*Assignment:*
Reproduce exactly, and only, the lines below from the one containing "row Jānis Ezerkalns: 12,3" through the one containing "Toms Zalviņš | Result: 12,3 -> 12".

━━━━━ Recorded information

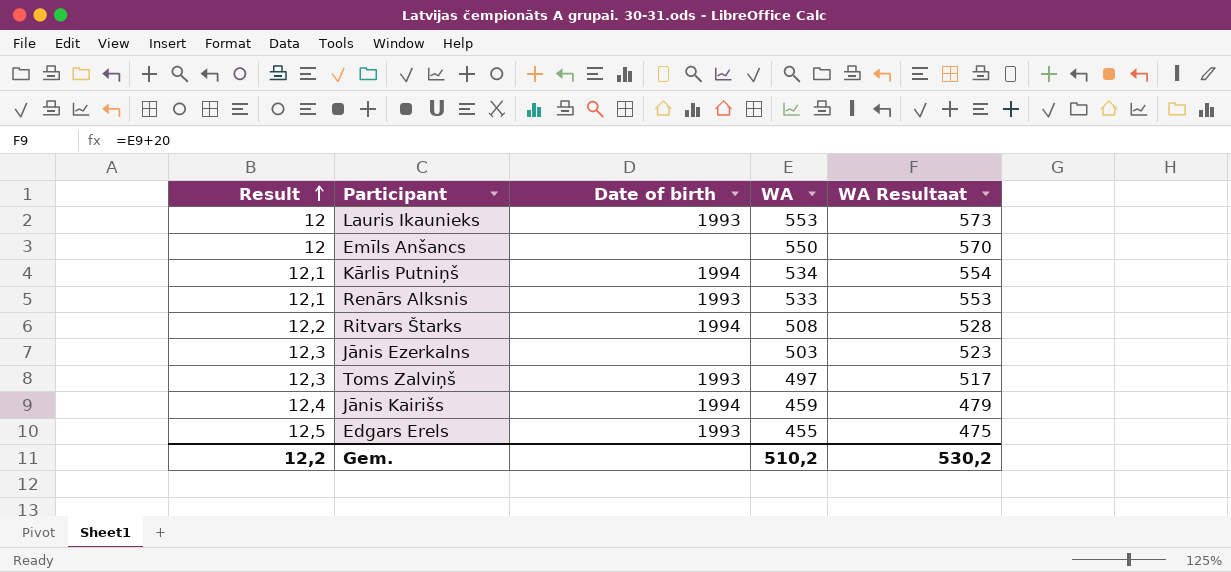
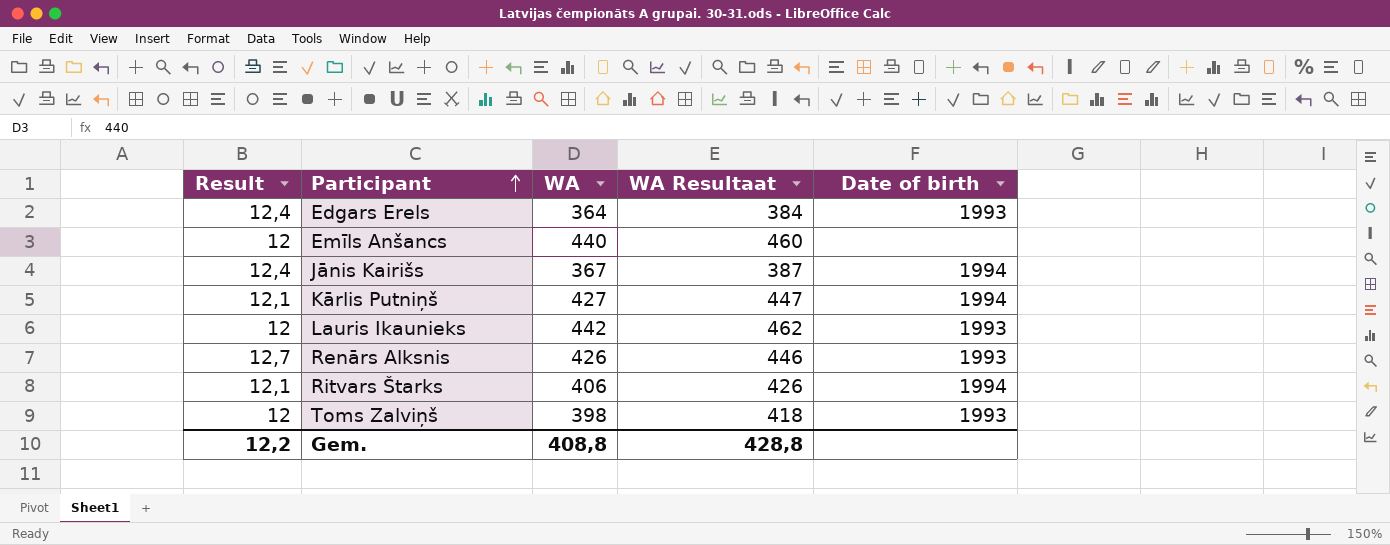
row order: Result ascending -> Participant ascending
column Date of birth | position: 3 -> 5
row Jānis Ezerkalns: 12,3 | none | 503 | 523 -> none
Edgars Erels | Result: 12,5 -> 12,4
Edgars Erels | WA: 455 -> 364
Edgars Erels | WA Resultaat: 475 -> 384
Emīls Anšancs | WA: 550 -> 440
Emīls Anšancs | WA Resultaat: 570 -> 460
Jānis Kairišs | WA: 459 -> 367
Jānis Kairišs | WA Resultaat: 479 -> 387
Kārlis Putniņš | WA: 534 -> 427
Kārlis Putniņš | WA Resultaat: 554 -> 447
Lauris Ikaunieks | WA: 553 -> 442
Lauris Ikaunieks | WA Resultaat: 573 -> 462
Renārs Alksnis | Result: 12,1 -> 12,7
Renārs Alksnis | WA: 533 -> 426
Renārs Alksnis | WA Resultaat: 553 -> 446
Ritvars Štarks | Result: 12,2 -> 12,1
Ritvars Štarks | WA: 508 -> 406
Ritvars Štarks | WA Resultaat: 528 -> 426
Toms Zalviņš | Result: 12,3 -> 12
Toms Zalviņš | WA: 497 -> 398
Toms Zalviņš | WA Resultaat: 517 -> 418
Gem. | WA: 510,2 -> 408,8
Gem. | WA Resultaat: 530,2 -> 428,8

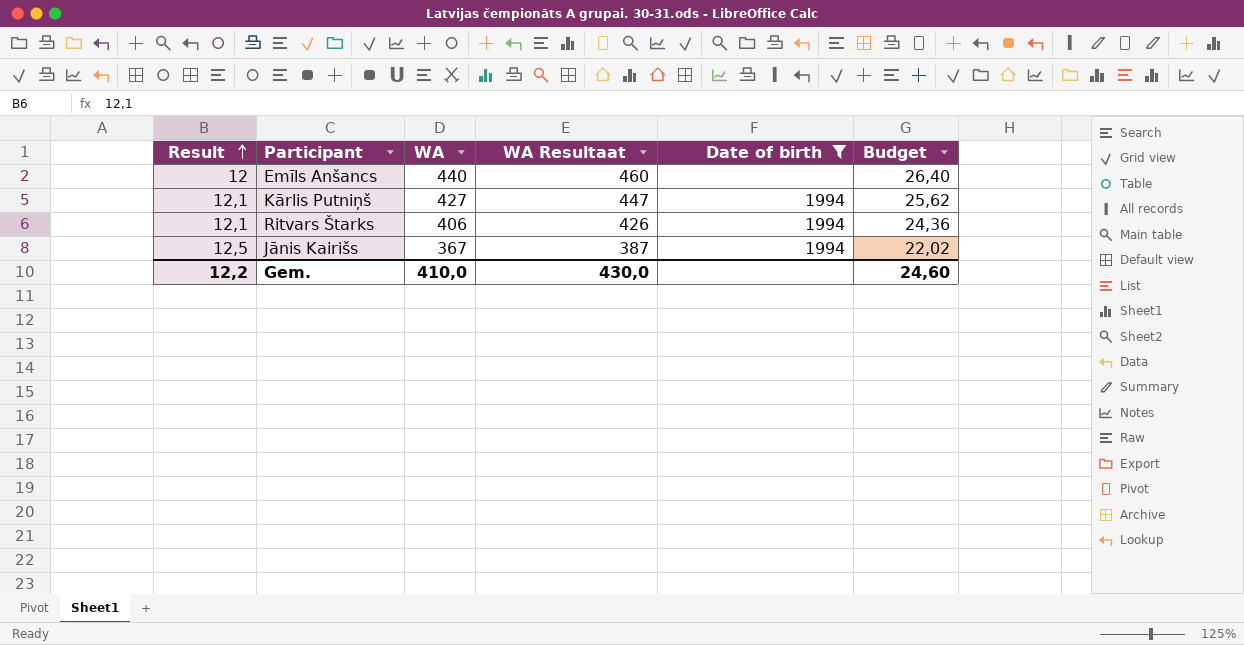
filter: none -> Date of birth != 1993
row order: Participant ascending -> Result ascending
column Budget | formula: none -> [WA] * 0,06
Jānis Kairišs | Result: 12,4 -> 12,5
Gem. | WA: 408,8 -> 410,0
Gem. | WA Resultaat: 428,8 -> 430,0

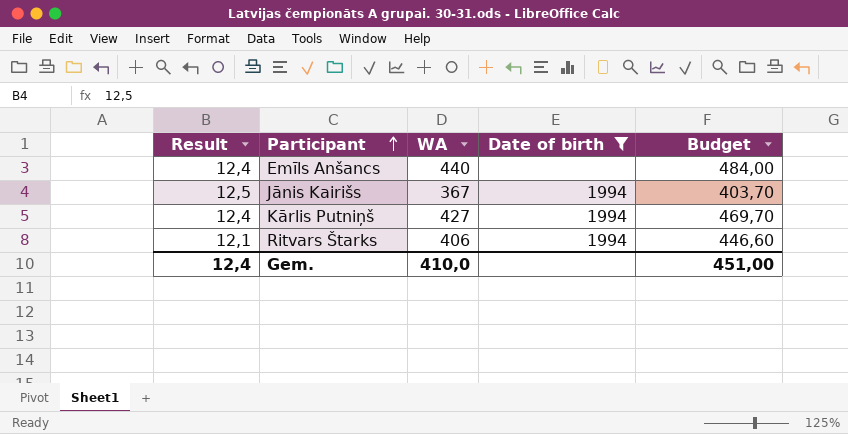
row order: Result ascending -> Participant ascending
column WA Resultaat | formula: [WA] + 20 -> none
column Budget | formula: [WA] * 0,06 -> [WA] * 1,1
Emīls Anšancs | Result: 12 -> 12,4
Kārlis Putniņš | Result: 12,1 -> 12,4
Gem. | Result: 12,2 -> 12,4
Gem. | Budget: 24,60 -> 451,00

━━━━━━━━━━

*Problem solution:*
row Jānis Ezerkalns: 12,3 | none | 503 | 523 -> none
Edgars Erels | Result: 12,5 -> 12,4
Edgars Erels | WA: 455 -> 364
Edgars Erels | WA Resultaat: 475 -> 384
Emīls Anšancs | WA: 550 -> 440
Emīls Anšancs | WA Resultaat: 570 -> 460
Jānis Kairišs | WA: 459 -> 367
Jānis Kairišs | WA Resultaat: 479 -> 387
Kārlis Putniņš | WA: 534 -> 427
Kārlis Putniņš | WA Resultaat: 554 -> 447
Lauris Ikaunieks | WA: 553 -> 442
Lauris Ikaunieks | WA Resultaat: 573 -> 462
Renārs Alksnis | Result: 12,1 -> 12,7
Renārs Alksnis | WA: 533 -> 426
Renārs Alksnis | WA Resultaat: 553 -> 446
Ritvars Štarks | Result: 12,2 -> 12,1
Ritvars Štarks | WA: 508 -> 406
Ritvars Štarks | WA Resultaat: 528 -> 426
Toms Zalviņš | Result: 12,3 -> 12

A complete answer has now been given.